A collaboration is collaborative if the network representing its communication displays a degree distribution following a power-law with exponent larger than 2.

One further approach to quantifying collaborativeness also derives, as mentioned, from the degree distribution in the network. The relevant criterion here is whether nodes of a certain degree (in the above sense of number of edges) in the network are more frequently connected to nodes with a similar or equal degree. I propose to take such “assortative mixing by degree” (Newman, 2018, p. 209) to suggest that the network is rather hierarchical and, therefore, less collaborative than networks with nodes that are equally well connected to “unlike” nodes, i.e. nodes with significantly different degrees than their own. A fourth definition of collaborativeness thus reads:

Measure 4

A collaboration is collaborative if the degrees of the nodes in the network representing its communication are not assortatively mixed.

Applied to the ATLAS e-mail network this means that the collaboration should be seen as rather collaborative if ATLAS members reply to messages with a certain probability that is independent of whether the message comes from members who receive, on average, a similar number of replies as their own messages to the list. I will give a mathematical formulation below when we will calculate the mixing for the ATLAS case.

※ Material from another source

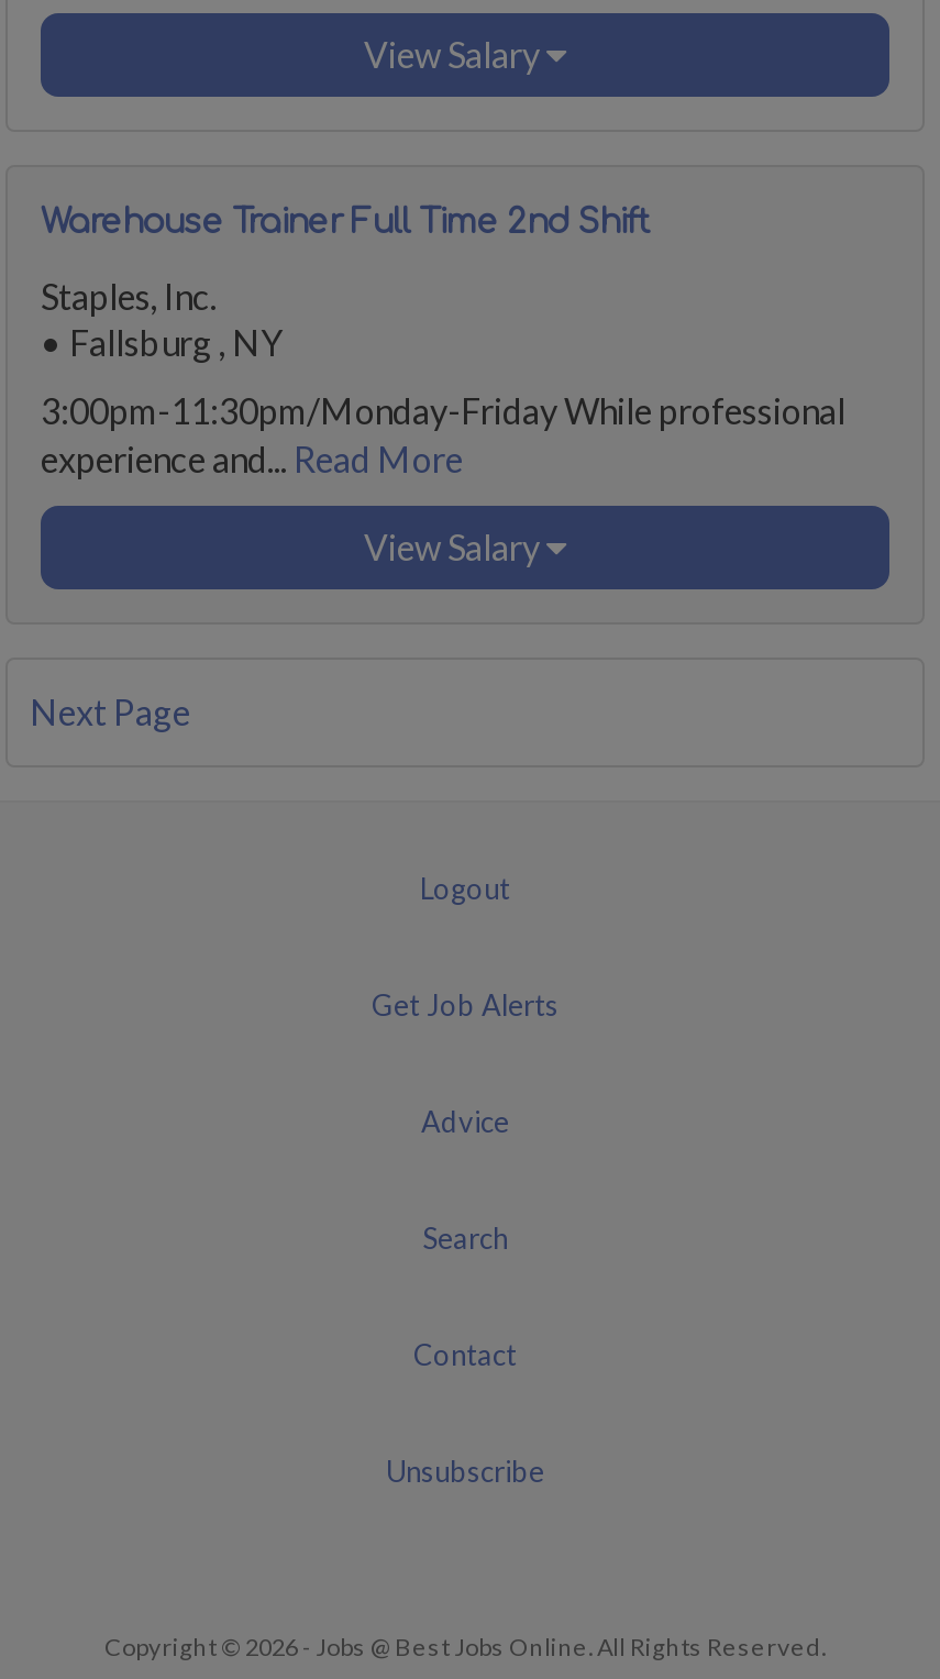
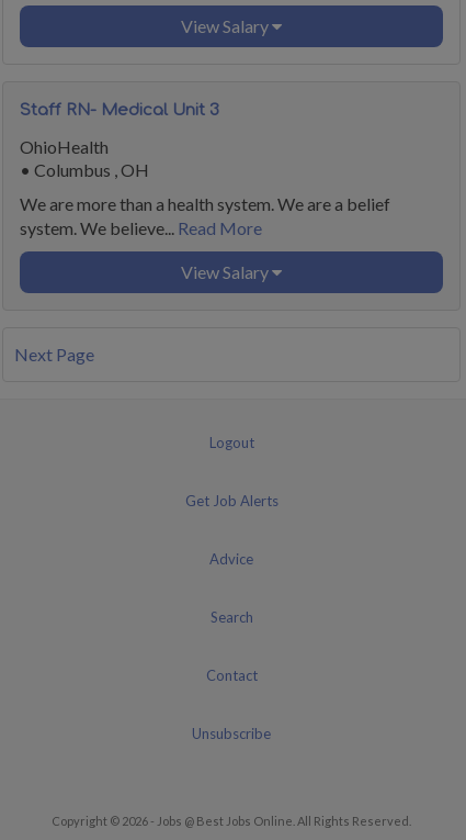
[41,205,650,242] Warehouse Trainer Full Time 2nd Shift -> [20,101,219,120] Staff RN- Medical Unit 3
[41,275,283,363] Staples, Inc. | • Fallsburg , NY -> [20,136,149,180] OhioHealth | • Columbus , OH
[41,389,845,479] 3:00pm-11:30pm/Monday-Friday While professional | experience and... Read More -> [20,193,390,238] We are more than a health system. We are a belief | system. We believe... Read More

4 Distributive cognition and division of cognitive labor

4.1 Collaborations vs. collectives

The philosophy of science and cognate fields have, since some time, taken up the challenge of finding out how, especially in large scientific collaborations, the research about complex objects of investigation can be split up in optimal ways and eventually put together to yield a justified over-all result (Knorr-Cetina, 1999; Giere, 2007). Such research is often an instance of “distributed cognition.” In the framework of the project “MetaATLAS”, and in particular in the work by Maya Schefer (Schefer, 2012), a significant part of the process has been identified in which small bits of knowledge and preliminary results make their way through the ATLAS collaboration and thus become justified findings of the whole collaboration. Schefer’s analysis was the result of close reading selected internal electronic documents collected in MetaATLAS, among other things the e-mails that are the focus of the present analysis.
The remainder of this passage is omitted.